One Belt One Road adalah jalur ekonomi dan perdagangan dari China melalui jalur laut dan darat hingga ke berbagai negara. Jalur ini kemudian sering diistilahkan dengan ‘Jalur Sutera’.
Menteri Pariwisata (Menpar) Arief Yahya mengatakan pemerintah menargetkan investasi China di Indonesia untuk sektor pariwisata mencapai $US 2 miliar atau senilai Rp 26,6 triliun. Menurut Menpar ada dua destinasi dari 10 destinasi prioritas yang dijadikan tempat berinvestasi para pengusaha China.

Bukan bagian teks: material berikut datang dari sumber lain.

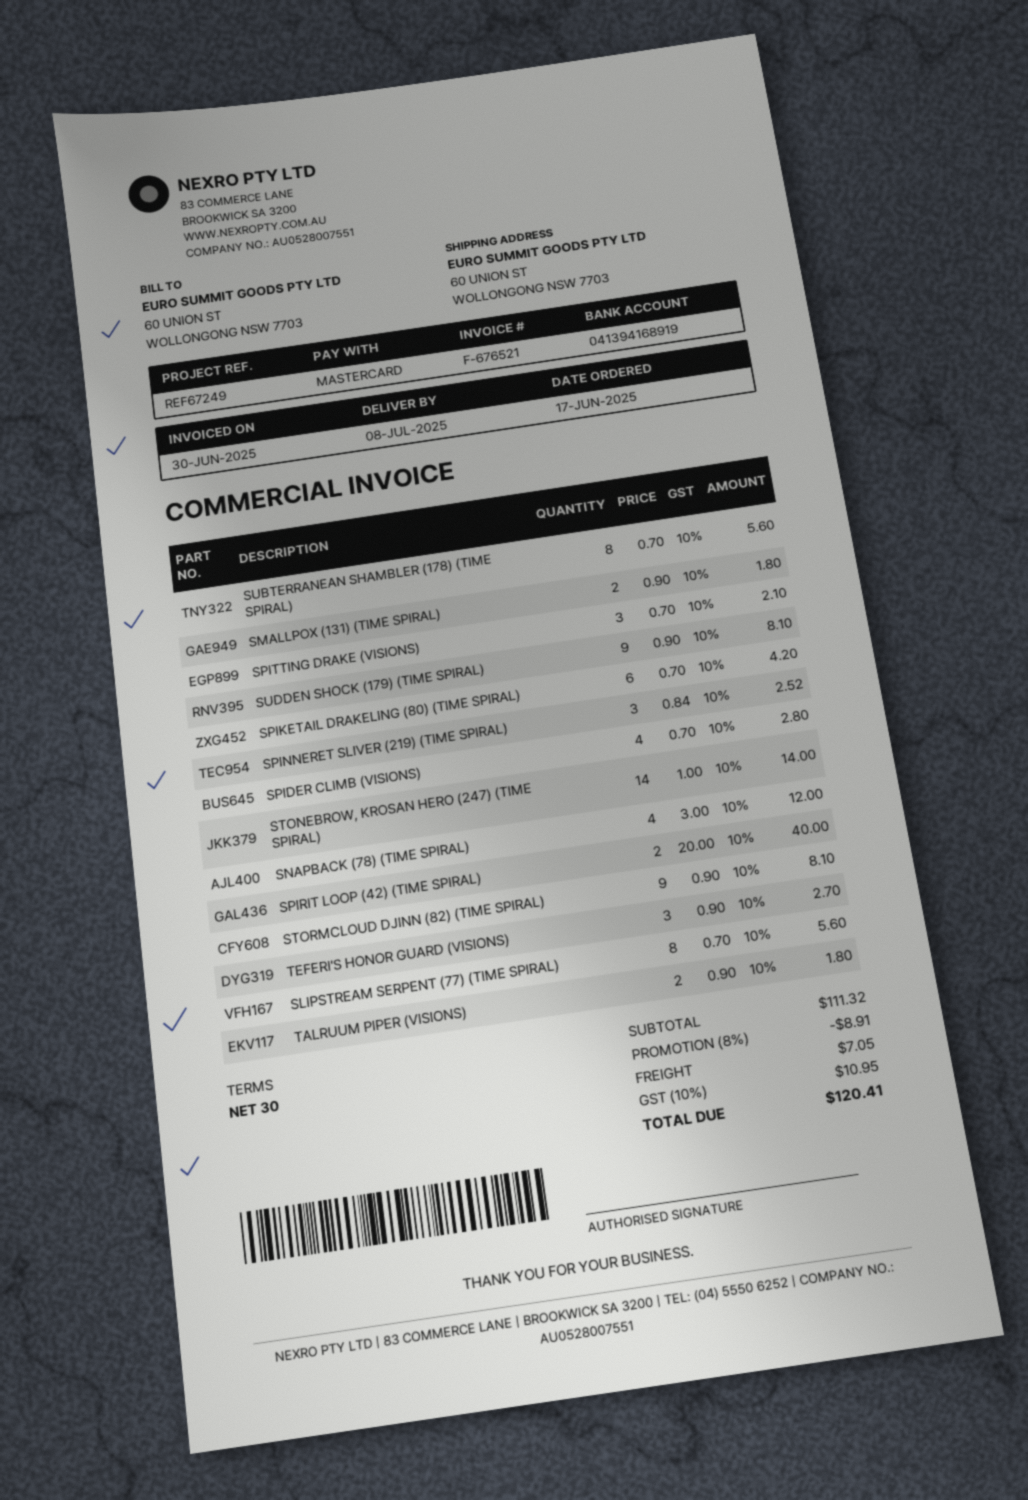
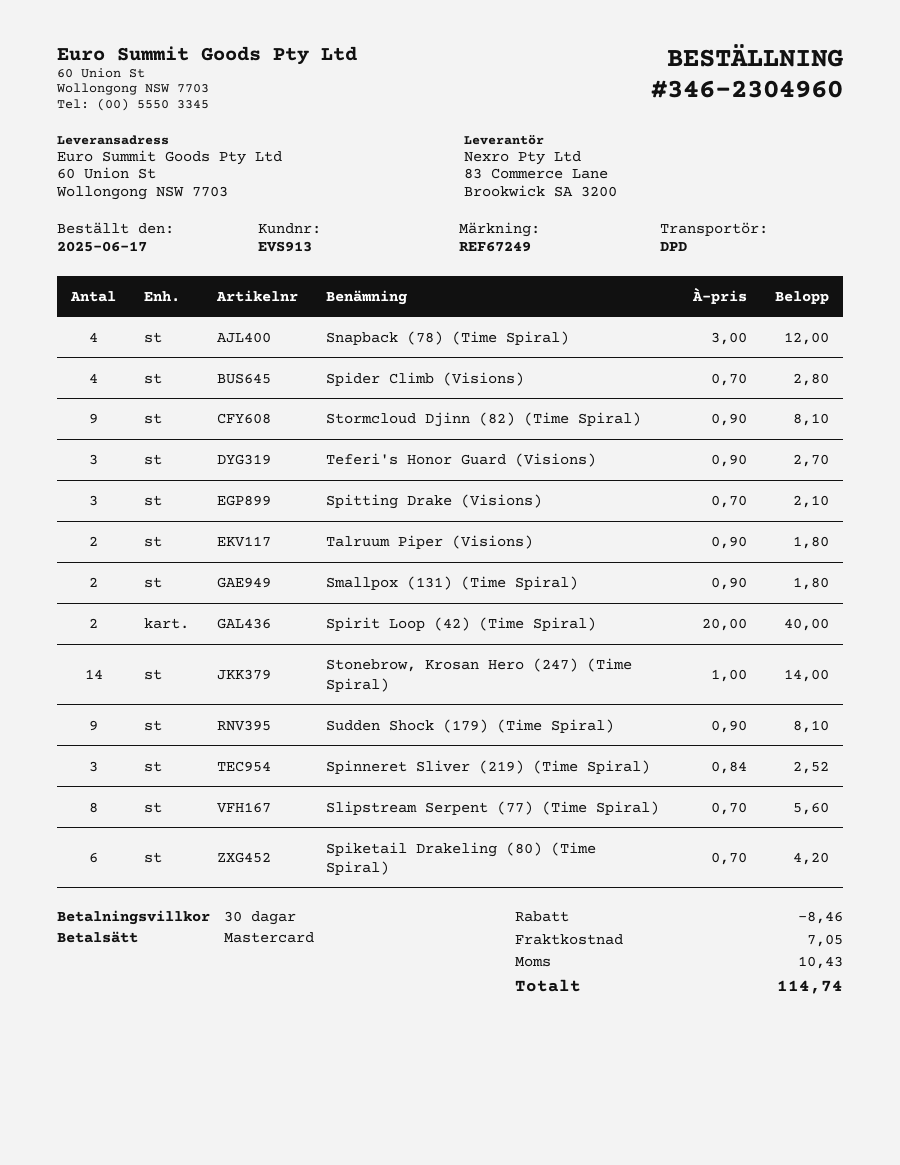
SUBTERRANEAN SHAMBLER (178) (TIME SPIRAL): 8 x 0.70 = 5.60 -> none
discount: 8.91 -> 8.46
tax: 10.95 -> 10.43
total: 120.41 -> 114.74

“Paling banyak bicarakan potensi investasi tadi. Kalau di pariwisata ada dua lokasi dari 10 destinasi wisata yang kemungkinan ada investor China yang tertarik. Saya harap masing-masing USD1 miliar,” tuturnya di Kompleks Istana Negara, Jakarta, Jumat, 5 Mei 2017.
Nantinya, terdapat dua daerah tujuan pariwisata yang ditawarkan. Pertama adalah kawasan Tanjung Kelayang di Belitung. Adapun daerah tujuan selanjutnya adalah Morotai di Maluku.
Menurut Arief, kedua daerah ini telah memiliki calon investor masing-masing. Namun, investor ini masih belum menandatangani perjanjian kontrak.
“Sudah ada, makanya karena ini relatif dekat, akan dikonfirmasi kalau iya nanti ditandatangani (saat) kita kunjungan ke sana,” ungkapnya.
Investor ini nantinya akan membangun berbagai infrastuktur pada kawasan pariwisata ini. Salah satunya adalah hotel dan tempat penginapan lainnya.
“(Investasinya dalam bentuk) amenitas (penunjang), dalam bentuk resort, hotel, dan sebagainya. Bayangkan seperti bangun Nusa Dua,” tutupnya.